[Data entries]
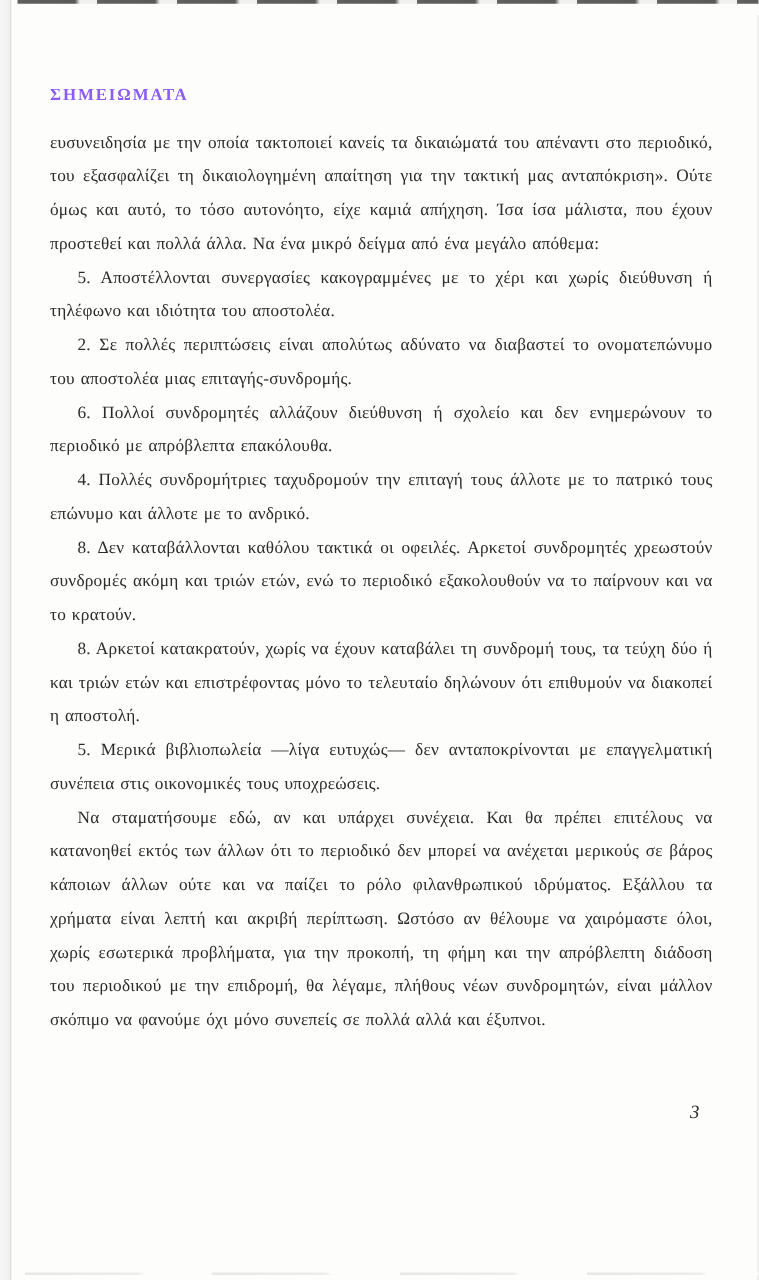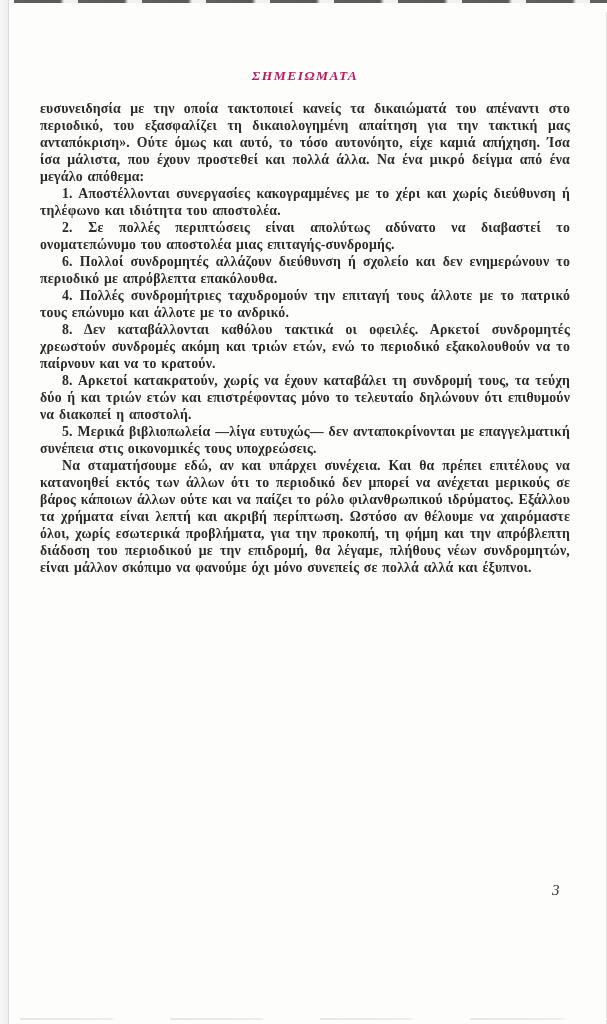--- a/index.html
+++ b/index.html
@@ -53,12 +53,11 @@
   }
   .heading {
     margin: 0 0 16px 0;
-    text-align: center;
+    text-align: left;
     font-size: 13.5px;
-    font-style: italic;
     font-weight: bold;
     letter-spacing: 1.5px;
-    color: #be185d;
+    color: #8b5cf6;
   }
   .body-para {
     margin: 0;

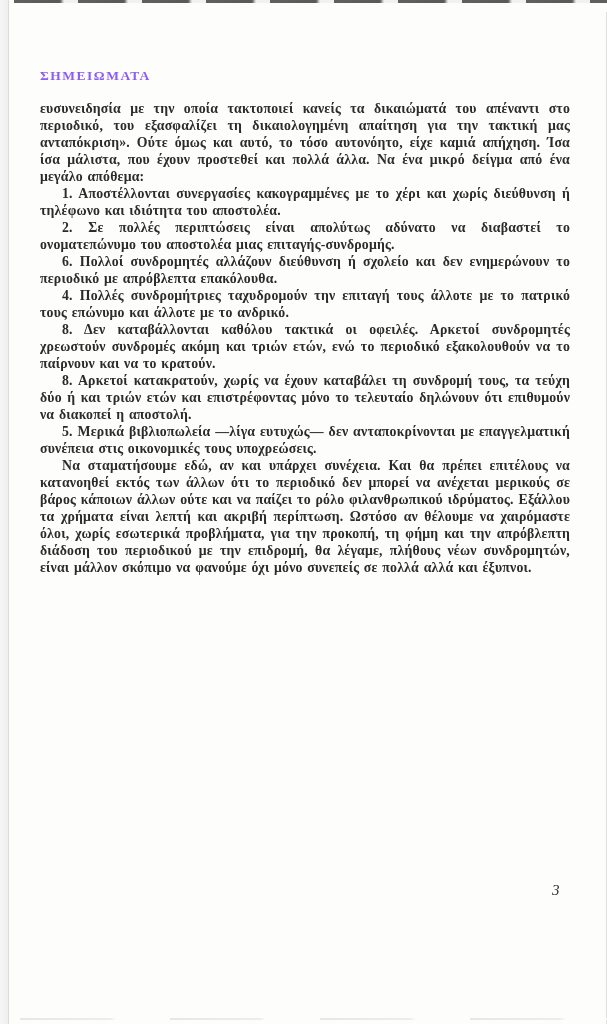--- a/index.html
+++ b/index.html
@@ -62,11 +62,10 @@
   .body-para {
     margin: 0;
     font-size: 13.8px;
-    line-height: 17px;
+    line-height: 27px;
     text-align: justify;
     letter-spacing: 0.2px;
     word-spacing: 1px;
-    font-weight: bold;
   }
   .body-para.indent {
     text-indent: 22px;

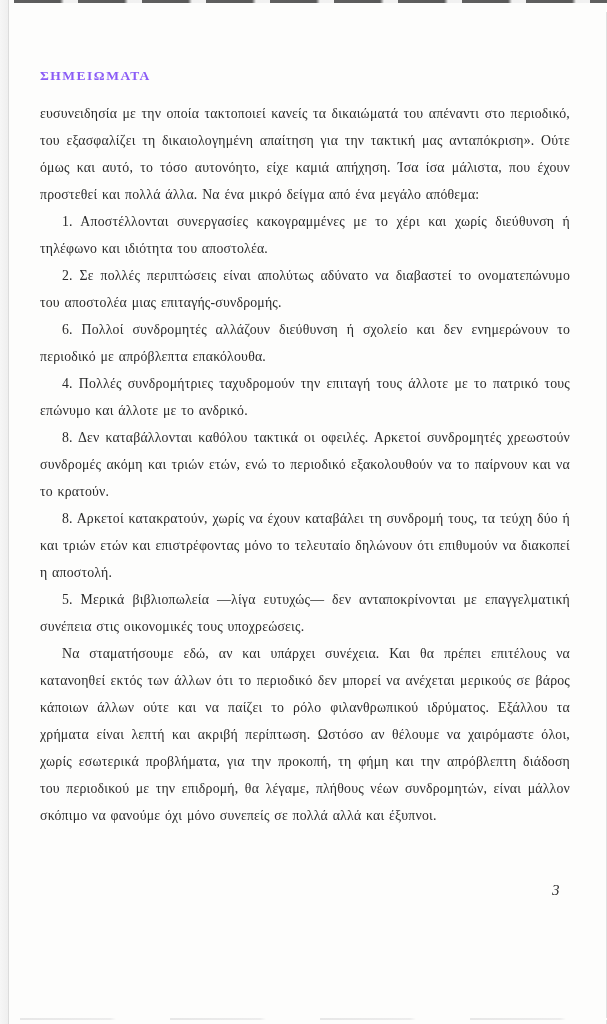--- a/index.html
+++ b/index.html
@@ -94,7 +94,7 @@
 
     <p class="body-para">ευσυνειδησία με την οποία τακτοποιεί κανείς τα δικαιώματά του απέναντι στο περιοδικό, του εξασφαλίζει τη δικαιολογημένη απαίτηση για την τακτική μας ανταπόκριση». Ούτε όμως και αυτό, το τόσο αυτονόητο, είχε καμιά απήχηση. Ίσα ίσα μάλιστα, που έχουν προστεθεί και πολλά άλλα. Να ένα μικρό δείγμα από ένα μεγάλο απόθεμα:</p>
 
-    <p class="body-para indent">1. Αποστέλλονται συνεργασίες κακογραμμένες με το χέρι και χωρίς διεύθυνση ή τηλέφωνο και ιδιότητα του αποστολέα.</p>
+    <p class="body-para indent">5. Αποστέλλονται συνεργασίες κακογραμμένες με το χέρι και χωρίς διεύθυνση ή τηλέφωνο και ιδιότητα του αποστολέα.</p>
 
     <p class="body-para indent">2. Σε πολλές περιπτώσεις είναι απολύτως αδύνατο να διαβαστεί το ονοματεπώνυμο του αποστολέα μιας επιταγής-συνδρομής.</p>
--
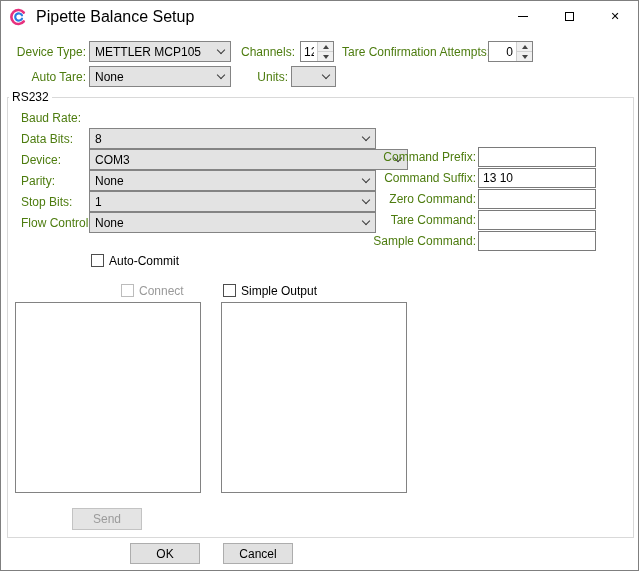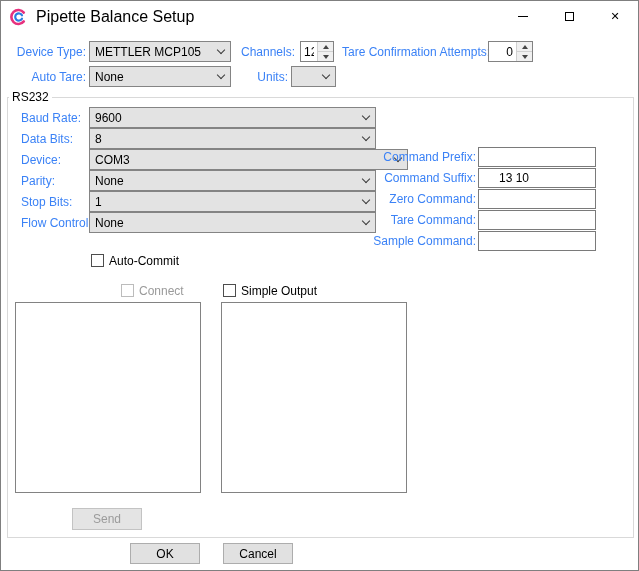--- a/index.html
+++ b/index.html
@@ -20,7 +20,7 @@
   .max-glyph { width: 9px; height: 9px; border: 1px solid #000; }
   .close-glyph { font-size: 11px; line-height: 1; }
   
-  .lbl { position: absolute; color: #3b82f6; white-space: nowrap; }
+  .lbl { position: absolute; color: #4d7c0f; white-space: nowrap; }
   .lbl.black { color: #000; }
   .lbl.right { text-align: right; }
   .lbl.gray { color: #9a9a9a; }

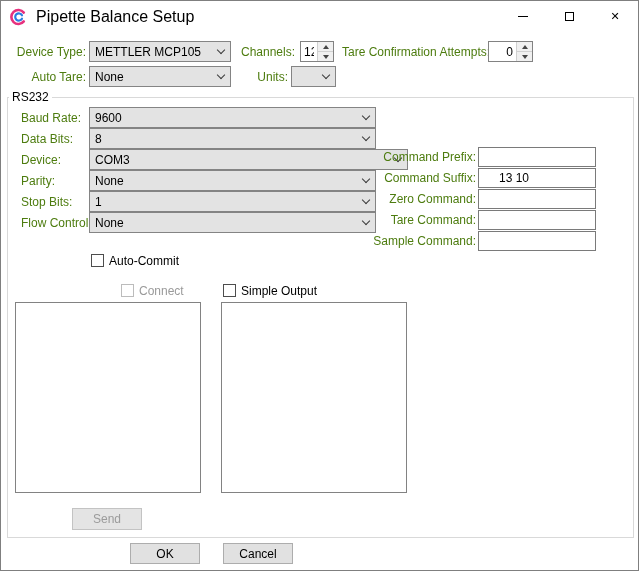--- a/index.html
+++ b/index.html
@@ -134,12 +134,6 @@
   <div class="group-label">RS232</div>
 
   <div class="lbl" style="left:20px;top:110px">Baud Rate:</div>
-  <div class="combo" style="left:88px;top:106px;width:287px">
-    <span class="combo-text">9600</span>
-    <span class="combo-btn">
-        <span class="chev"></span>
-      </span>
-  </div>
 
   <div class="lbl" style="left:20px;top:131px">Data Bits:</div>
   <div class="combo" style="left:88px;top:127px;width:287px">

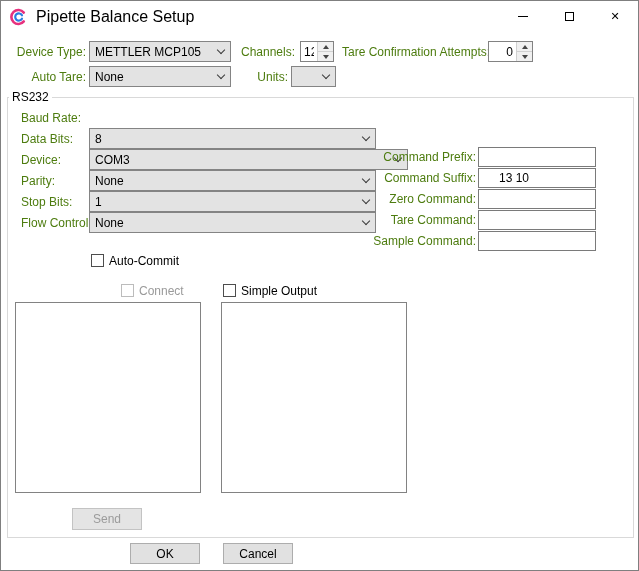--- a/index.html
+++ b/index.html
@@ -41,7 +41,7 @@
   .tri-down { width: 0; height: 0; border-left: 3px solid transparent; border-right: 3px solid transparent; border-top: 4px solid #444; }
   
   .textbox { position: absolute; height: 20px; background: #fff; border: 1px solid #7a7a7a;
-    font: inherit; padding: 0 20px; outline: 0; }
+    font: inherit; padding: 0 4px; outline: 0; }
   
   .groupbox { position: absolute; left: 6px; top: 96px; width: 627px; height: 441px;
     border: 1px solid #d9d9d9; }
==
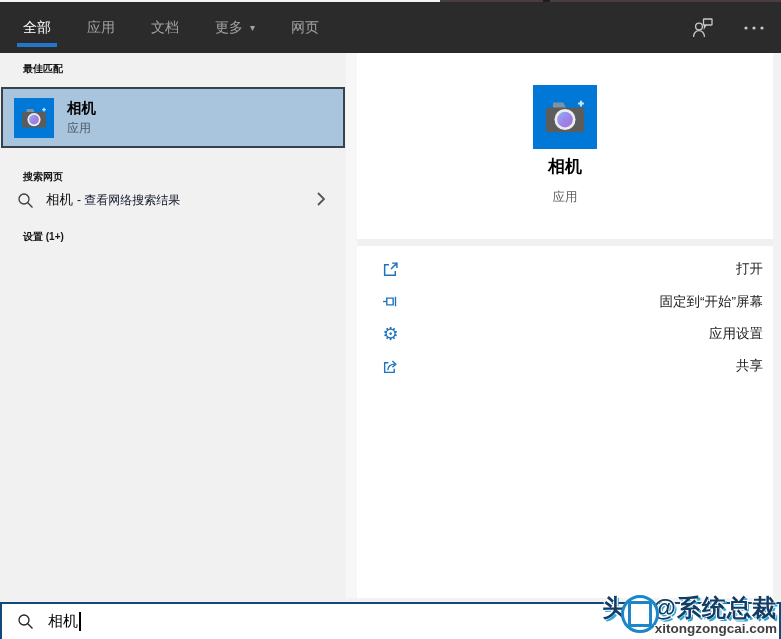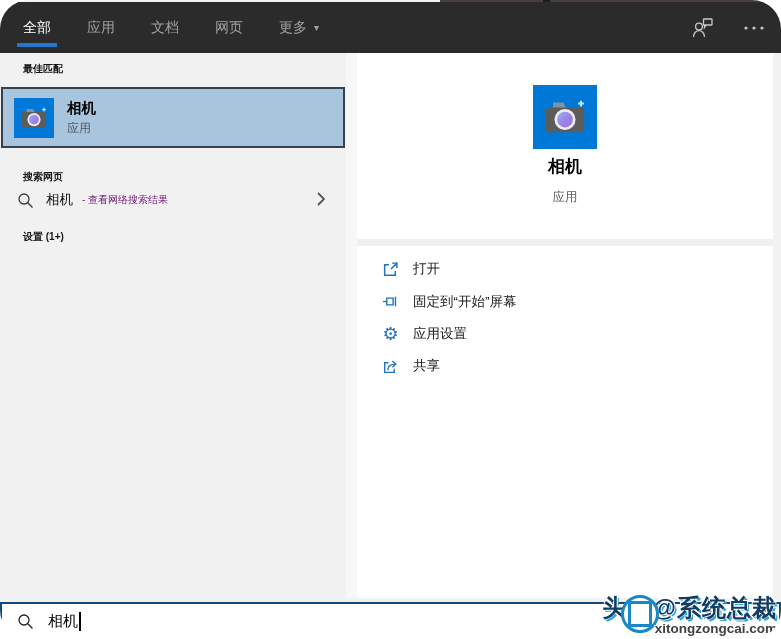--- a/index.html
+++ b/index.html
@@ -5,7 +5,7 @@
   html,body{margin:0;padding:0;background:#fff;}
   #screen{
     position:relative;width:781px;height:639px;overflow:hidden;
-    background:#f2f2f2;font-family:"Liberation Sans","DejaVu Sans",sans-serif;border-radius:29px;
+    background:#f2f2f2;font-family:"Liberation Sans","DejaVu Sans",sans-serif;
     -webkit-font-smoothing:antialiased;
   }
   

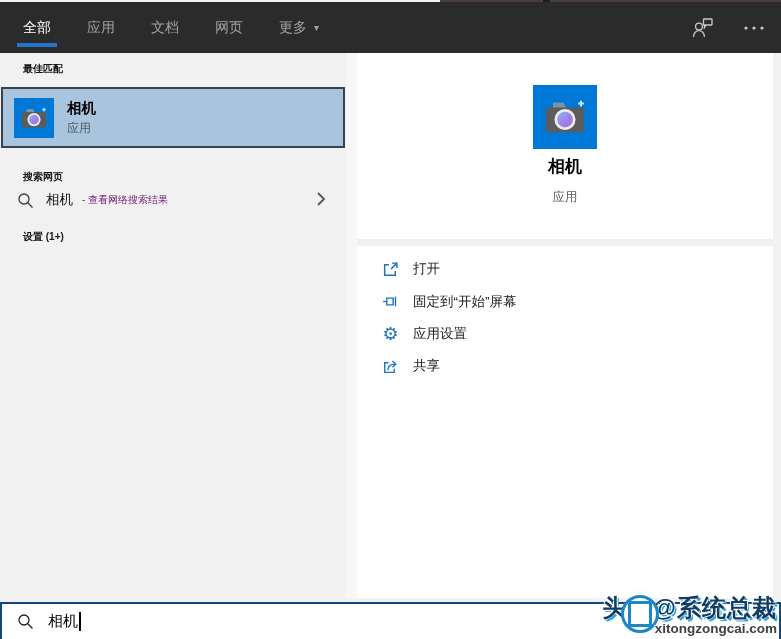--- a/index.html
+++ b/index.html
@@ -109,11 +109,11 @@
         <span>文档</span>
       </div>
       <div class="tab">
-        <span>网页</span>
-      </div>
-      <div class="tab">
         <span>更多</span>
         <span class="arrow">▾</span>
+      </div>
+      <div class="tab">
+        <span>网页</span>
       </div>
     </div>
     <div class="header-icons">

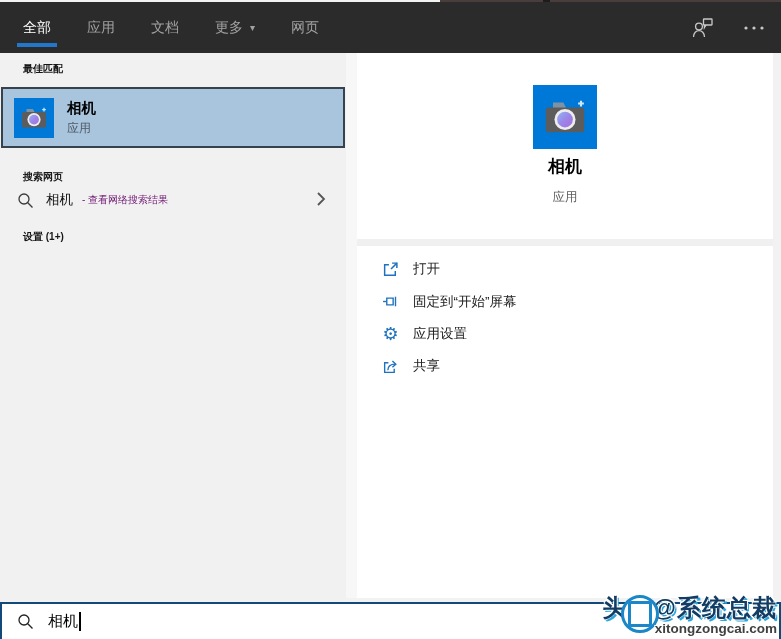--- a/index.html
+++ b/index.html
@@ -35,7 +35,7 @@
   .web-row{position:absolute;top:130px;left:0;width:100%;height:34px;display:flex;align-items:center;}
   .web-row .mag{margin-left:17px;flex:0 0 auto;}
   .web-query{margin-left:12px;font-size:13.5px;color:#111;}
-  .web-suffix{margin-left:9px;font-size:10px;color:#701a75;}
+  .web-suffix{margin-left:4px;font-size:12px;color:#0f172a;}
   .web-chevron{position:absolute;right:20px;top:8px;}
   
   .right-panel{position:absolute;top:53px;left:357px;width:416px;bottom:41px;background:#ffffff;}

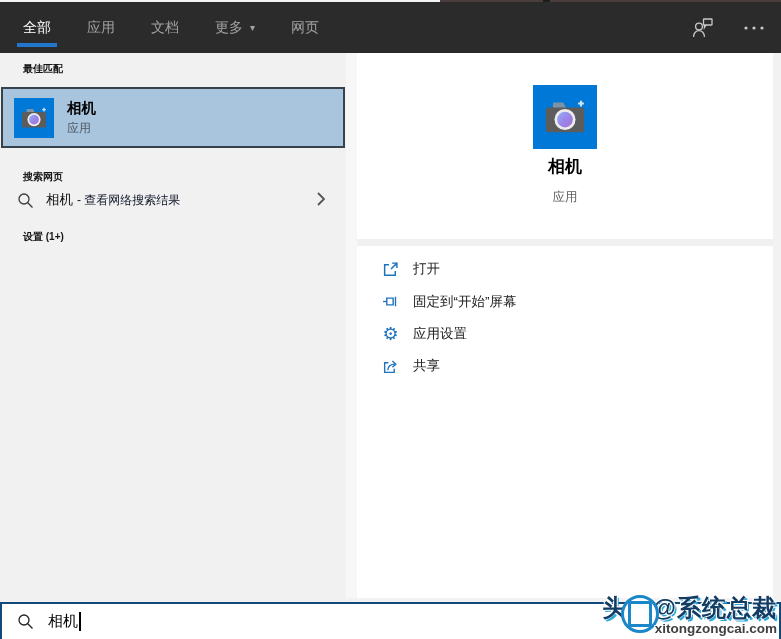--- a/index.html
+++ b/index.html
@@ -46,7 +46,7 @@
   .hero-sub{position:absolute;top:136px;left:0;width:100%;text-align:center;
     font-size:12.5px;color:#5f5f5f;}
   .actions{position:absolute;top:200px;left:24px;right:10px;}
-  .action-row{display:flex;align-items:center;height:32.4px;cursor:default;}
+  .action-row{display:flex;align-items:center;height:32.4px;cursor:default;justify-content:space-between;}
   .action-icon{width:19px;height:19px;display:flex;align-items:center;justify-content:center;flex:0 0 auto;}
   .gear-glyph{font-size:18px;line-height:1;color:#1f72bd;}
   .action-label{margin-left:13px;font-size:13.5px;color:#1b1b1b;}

> DIRECTIONS:
Your task is to retype the entries verbatim, starting with the line that holds "-94,7 +94,7 @@" and stopping after the line that holds "ένα μεγάλο απόθεμα:</p>".

> ANSWER TO THE PROBLEM:
@@ -94,7 +94,7 @@
 
     <p class="body-para">ευσυνειδησία με την οποία τακτοποιεί κανείς τα δικαιώματά του απέναντι στο περιοδικό, του εξασφαλίζει τη δικαιολογημένη απαίτηση για την τακτική μας ανταπόκριση». Ούτε όμως και αυτό, το τόσο αυτονόητο, είχε καμιά απήχηση. Ίσα ίσα μάλιστα, που έχουν προστεθεί και πολλά άλλα. Να ένα μικρό δείγμα από ένα μεγάλο απόθεμα:</p>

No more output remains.